BBMB Research Seminars
September 18, 2008
Mark Young
Montana State Univeristy
"Weird Viruses of Thermophilic Organisms in Yellowstone National Park"
1414 Molecular Biology Buidling
4:40 p.m.
My research interests with viruses span a broad diversity,ranging from fundamental questions of virus structure/function relationships, virus ecology and evolution, to their use of in nanotechnology. My undergraduate training at UC Berkeley was in Biochemistry (Bs; 1980) and Soils & Plant Nutrition (Bs.; 1980). I completed my Ph.D at UC Davis (1987) where my research focused on the characterization of the dsDNA virus CaMV and satellite RNAs with Bob Shepherd and George Bruening. I traveled to Canberra Australia for a post doc at CSIRO where I worked on Barley yellow dwarf virus and catalytic RNAs (1987-1990). In 1990 I accepted a faculty position in the structural biology group within the Department of Biological Sciences at Purdue University (1990-1994). At Purdue University my research focused on the structural and chemical basis of virus assembly and disassembly. In 1994, I moved to Montana State University and moved through the ranks to Professor of Plant Sciences and Microbiology. My research at MSU has two major components; (i) the isolation and molecular characterization of unusual archaeal viruses from high temperature environments (>80C) and (ii) the understanding and application of viruses and other protein cage architectures as biotemplates for materials synthesis. My research program is supported by grants from NIH, NSF, NASA, DoD, and DOE. I have also served as the founder and Director of the MSU Thermal Biology Institute (1997-2005) and as Director of the Montana NSF EPSCoR Program (1997-current).
Abstract
We have developed viruses and other protein cage architectures that can serve as robust biotemplates for materials synthesis with applications in medicine, electronics and catalysis. We have shown that materials synthesized within the protein cage are size and shape constrained by the interior dimensions of the cage architectures. Through chemical and genetic manipulation of the protein subunits cage we can impart function by design to the cage architecture, creating new multifunctional materials. I will present recent results on our understating of material synthesis within the protein cage architectures as well as modified protein cage architectures with applications in medicine.
Selected publications:
Douglas, T., and Young, M.J. 1998. Host -guest encapsulation of materials by assembled virus protein cages. Nature 393: 152-155.
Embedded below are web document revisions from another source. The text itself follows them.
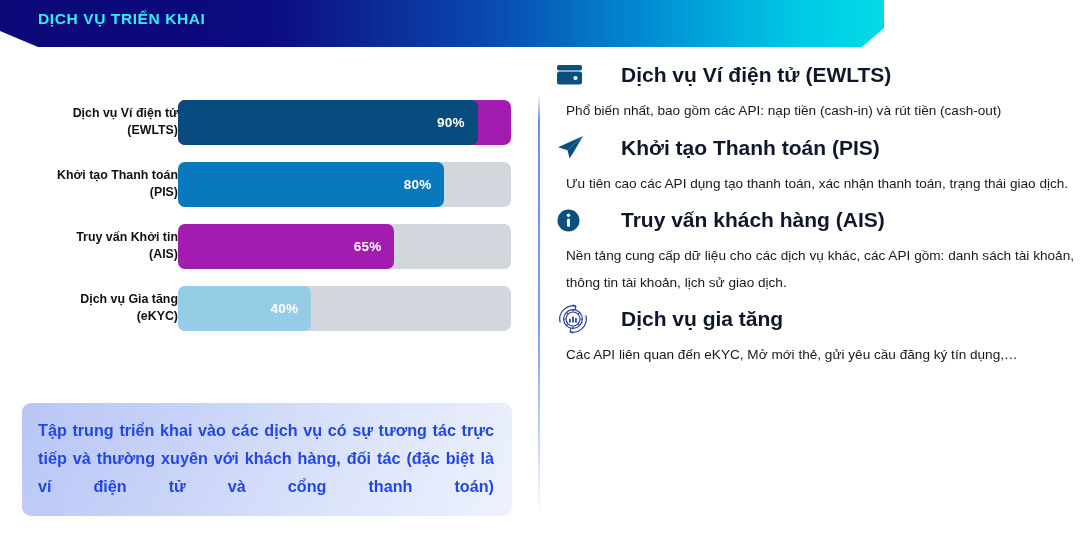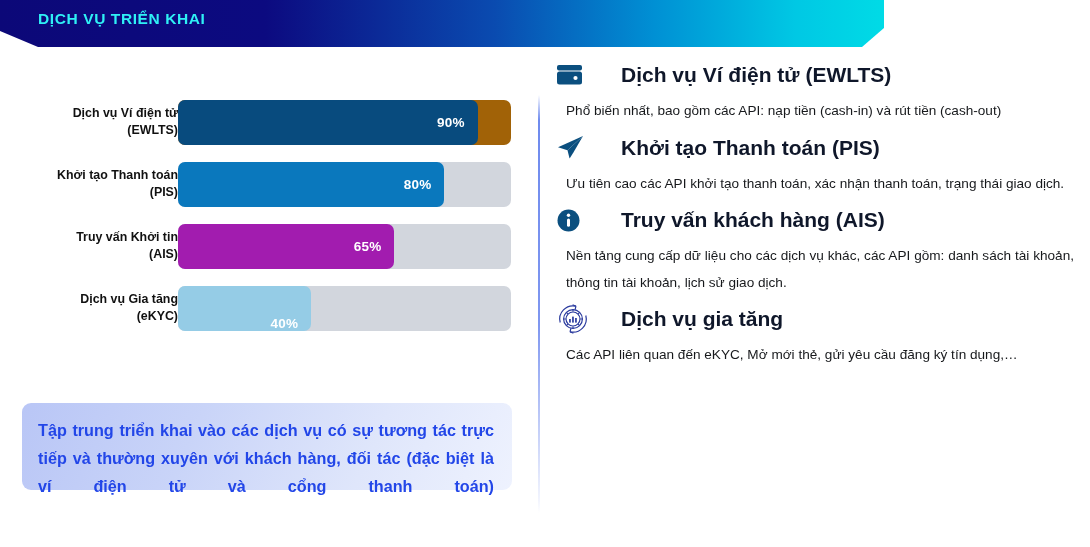--- a/index.html
+++ b/index.html
@@ -191,7 +191,7 @@
       <span>Dịch vụ Ví điện tử</span>
       <span class="sub">(EWLTS)</span>
     </div>
-    <div class="bar-track" style="background: #a16207;">
+    <div class="bar-track" style="background: #a21caf;">
       <div class="bar-fill" style="width: 90%; background: rgb(8, 75, 126);">
         <span class="bar-value">90%</span>
       </div>

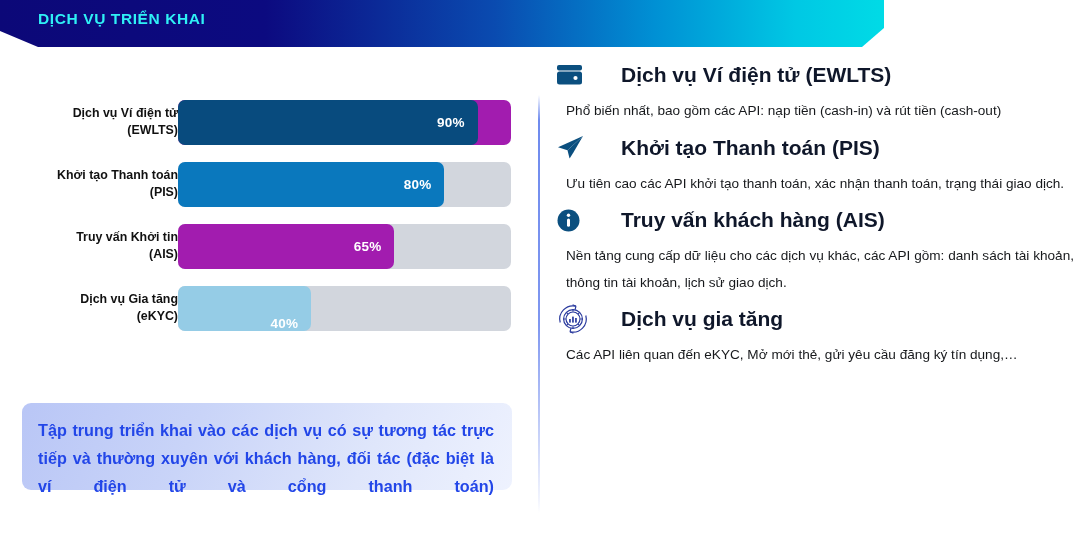--- a/index.html
+++ b/index.html
@@ -268,7 +268,7 @@
       </span>
       <span class="info-title">Khởi tạo Thanh toán (PIS)</span>
     </div>
-    <div class="info-body">Ưu tiên cao các API khởi tạo thanh toán, xác nhận thanh toán, trạng thái giao dịch.</div>
+    <div class="info-body">Ưu tiên cao các API dụng tạo thanh toán, xác nhận thanh toán, trạng thái giao dịch.</div>
   </div>
 
   <div class="info-block">

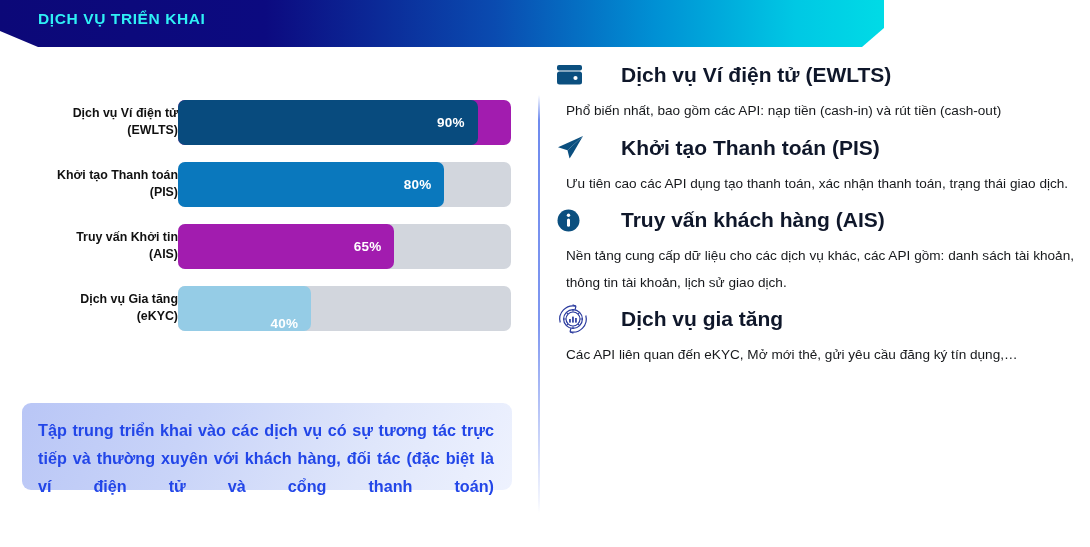--- a/index.html
+++ b/index.html
@@ -228,7 +228,7 @@
       <span class="sub">(eKYC)</span>
     </div>
     <div class="bar-track" style="background: rgb(210, 214, 221);">
-      <div class="bar-fill" style="width: 40%; background: rgb(149, 204, 230); align-items: flex-end;">
+      <div class="bar-fill" style="width: 40%; background: rgb(149, 204, 230);">
         <span class="bar-value">40%</span>
       </div>
     </div>

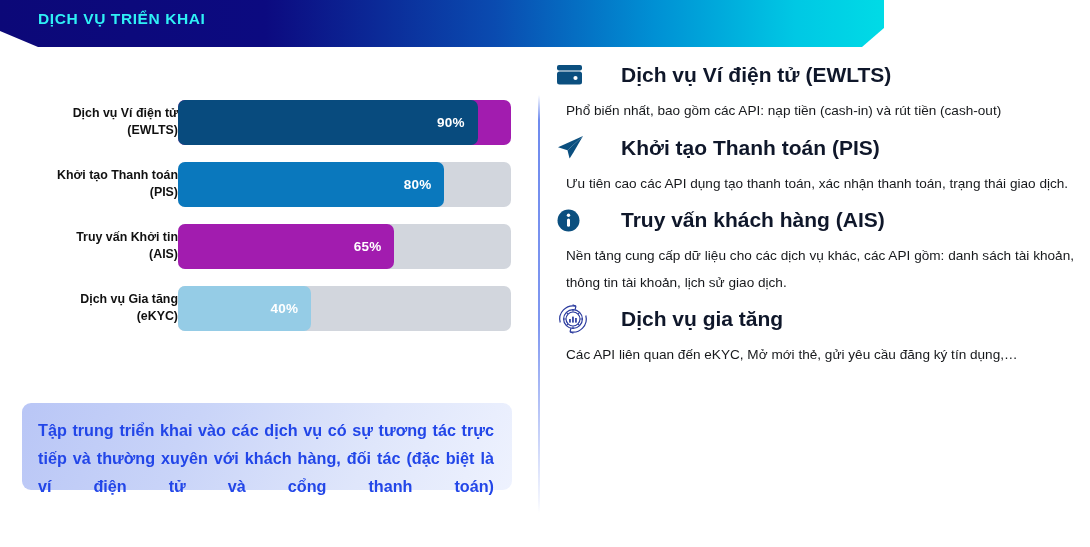--- a/index.html
+++ b/index.html
@@ -105,7 +105,7 @@
     left: 22px;
     top: 403px;
     width: 490px;
-    height: 87px;
+    height: 113px;
     box-sizing: border-box;
     padding: 14px 18px 0 16px;
     border-radius: 9px;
Douglas and M. Young "Viruses: making friends with old foes." Science (2006) 312: 873-875.
M. Uchida, M. T. Klem, M. Allen, P. Suci, M. Flenniken, E. Gillitzer, Z. Varpness, L. O. Liepold, M. Young and T. Douglas "Biological containers: Protein cages as multifunctional nanoplatforms." Advanced Materials (2007) 19(8): 1025-1042.
L.O. Liepold, S. Anderson, D. Willits, L. Oltrogge, J.A. Frank, T. Douglas, and M. Young "Viral Capsids as MRI
contrast agents" Magnetic Resonance in Medicine (2007) 58(5):871-880.
P. A. Suci, D. L. Berglund, L. Liepold, S. Brumfield, B. Pitts, W. Davison, L. Oltrogge, K. O. Hoyt, S. Codd, P. S. Stewart, M. Young and T. Douglas "High-density targeting of a viral multifunctional nanoplatform to a pathogenic, biofilm-forming bacterium." Chemistry & Biology (2007) 14(4): 387-398.